There's no real plot to The White Book; in lieu of a storyline, Han presents a series of brief reflections on grief and the challenges of mourning a family member you've never met. At times, it seems like more like a poetry collection than anything else — some of the chapters contain line breaks, a technique that Han uses quite effectively to catch the reader off guard. Han's fixation on one color and the topic of loss brings to mind Maggie Nelson's 2009 Bluets, a book that also stubbornly defied genre classification, though the two books use very different approaches.

But trying to tease out what kind of work The White Book is seems almost beside the point — Han's writing, and the translation by Deborah Smith, is so delicate and gorgeous, it seems a waste of time to try to pigeonhole it into any genre. Here's how Han describes an assortment of laundry accidentally dropped from a balcony: "A single handkerchief drifted down, slowest of all, finally to the ground. Like a bird with its wings half furled. Like a soul tentatively sounding out a place it might alight." Han finds an oblique beauty in each object she considers; the reader is tempted to read each chapter over and over again as soon as it ends.
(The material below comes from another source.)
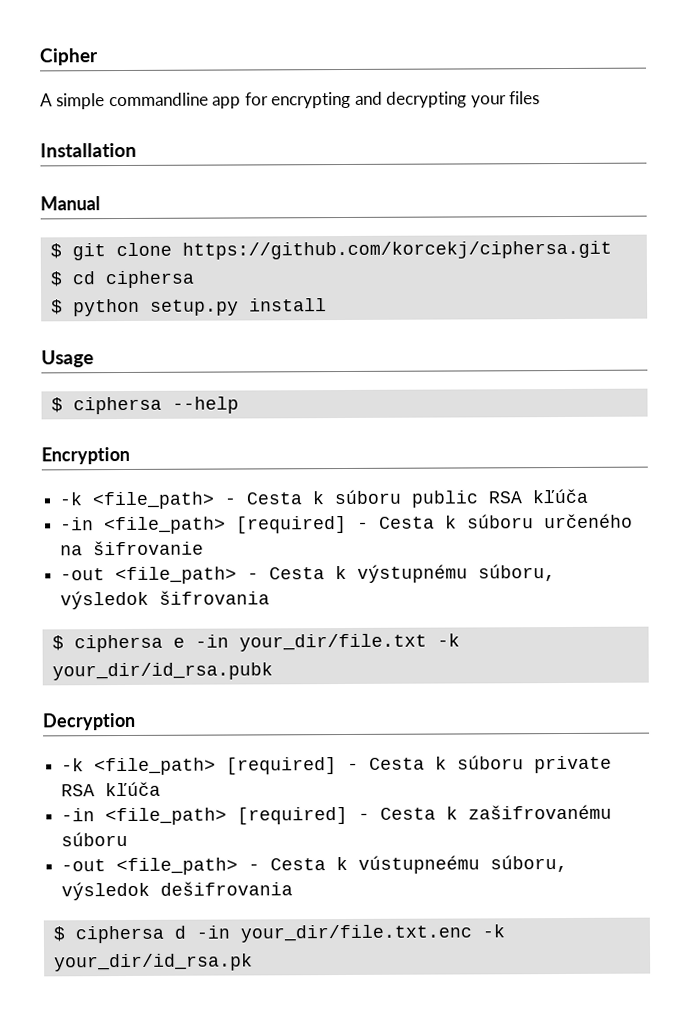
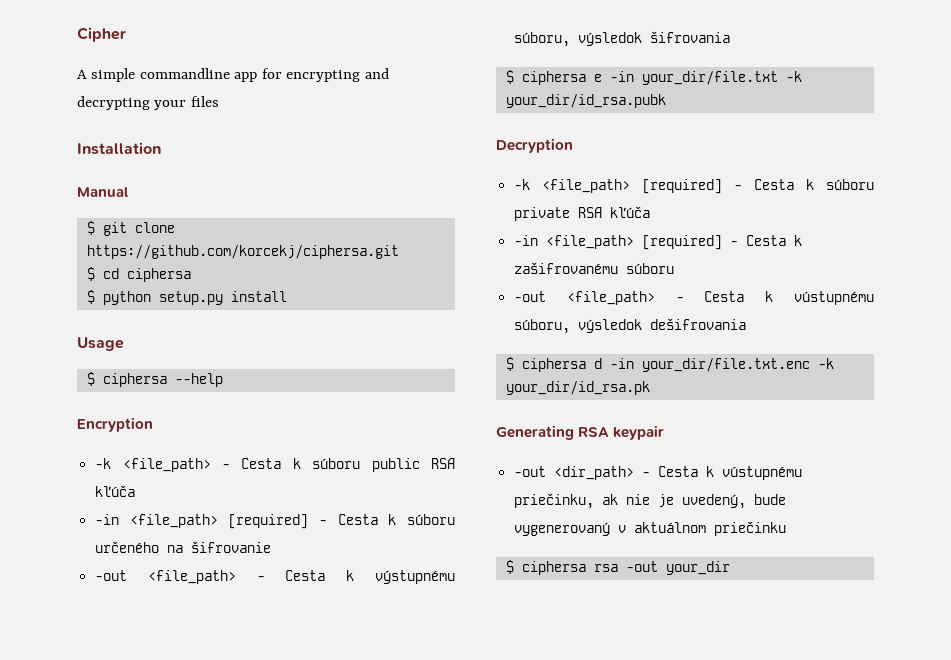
[358,855,481,874] vústupneému -> [794,291,874,305] vústupnému
(253, 962) none -> [496,425,665,440] [514,466,803,480] [514,493,787,509] [514,521,787,536] [505,560,730,575] // Generating RSA keypair // -out <dir_path> - Cesta k vústupnému priečinku, ak nie je uvedený, bude vygenerovaný v aktuálnom priečinku // $ ciphersa rsa -out your_dir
Han is at her haunting best when the narrator considers the sister she never got to know, and how her absence became something like another family member itself. The narrator reflects that if her sister had lived, she might never have been born: "This life needed only one of us to live it. If you had lived beyond those first few hours, I would not be living now. My life means yours is impossible."

The White Book is a novel that's difficult to describe, but easy to love. It's a delicate book, hard to know, impossible to pin down, but it's filled with some of Han's best writing to date. And it's also one of the smartest reflections on what it means to remember those we've lost. "There are certain memories that remain inviolate to the ravages of time. And to those of suffering," Han writes. "It is not true that everything is colored by time and suffering. It is not true that they bring everything to ruin."